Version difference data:
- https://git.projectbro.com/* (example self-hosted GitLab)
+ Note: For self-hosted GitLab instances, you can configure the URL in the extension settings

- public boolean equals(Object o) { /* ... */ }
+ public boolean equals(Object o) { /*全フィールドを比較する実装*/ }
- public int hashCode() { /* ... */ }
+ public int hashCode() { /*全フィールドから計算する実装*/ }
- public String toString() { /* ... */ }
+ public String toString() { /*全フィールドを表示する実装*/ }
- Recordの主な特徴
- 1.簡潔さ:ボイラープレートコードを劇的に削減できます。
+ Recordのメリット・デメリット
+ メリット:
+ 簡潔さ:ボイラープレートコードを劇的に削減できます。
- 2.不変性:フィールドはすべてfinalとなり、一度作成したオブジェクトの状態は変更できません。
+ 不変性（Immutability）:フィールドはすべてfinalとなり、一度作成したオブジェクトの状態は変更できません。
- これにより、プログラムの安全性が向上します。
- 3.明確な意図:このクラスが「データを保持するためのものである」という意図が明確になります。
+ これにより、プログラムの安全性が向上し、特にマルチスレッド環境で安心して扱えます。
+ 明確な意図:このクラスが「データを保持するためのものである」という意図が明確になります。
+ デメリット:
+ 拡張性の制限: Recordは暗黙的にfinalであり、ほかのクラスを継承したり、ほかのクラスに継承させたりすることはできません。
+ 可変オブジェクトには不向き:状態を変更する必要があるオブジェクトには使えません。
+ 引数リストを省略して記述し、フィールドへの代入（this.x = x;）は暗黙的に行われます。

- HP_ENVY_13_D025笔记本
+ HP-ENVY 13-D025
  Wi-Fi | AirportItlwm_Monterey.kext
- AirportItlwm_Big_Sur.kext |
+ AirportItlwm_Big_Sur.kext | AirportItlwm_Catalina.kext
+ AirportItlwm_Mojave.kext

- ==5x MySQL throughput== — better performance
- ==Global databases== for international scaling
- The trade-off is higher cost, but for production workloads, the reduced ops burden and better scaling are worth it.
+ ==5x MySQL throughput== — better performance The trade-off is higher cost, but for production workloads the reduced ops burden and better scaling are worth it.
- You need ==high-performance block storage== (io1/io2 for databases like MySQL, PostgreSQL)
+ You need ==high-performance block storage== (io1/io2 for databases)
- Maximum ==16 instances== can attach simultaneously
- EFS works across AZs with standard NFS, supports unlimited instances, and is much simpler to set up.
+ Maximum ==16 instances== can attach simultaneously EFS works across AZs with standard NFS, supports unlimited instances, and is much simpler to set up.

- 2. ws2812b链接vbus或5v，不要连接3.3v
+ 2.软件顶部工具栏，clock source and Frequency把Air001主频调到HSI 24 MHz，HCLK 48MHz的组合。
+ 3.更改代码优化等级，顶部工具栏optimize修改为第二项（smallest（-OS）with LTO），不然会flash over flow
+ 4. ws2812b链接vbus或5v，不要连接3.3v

Assignment –
The answer is the lines above between the line holding "AirportItlwm_Big_Sur.kext | AirportItlwm_Catalina.kext" and the line holding "- The trade-off", inclusive, each written out exactly, and no others.

Output of the task –
+ AirportItlwm_Big_Sur.kext | AirportItlwm_Catalina.kext
+ AirportItlwm_Mojave.kext

- ==5x MySQL throughput== — better performance
- ==Global databases== for international scaling
- The trade-off is higher cost, but for production workloads, the reduced ops burden and better scaling are worth it.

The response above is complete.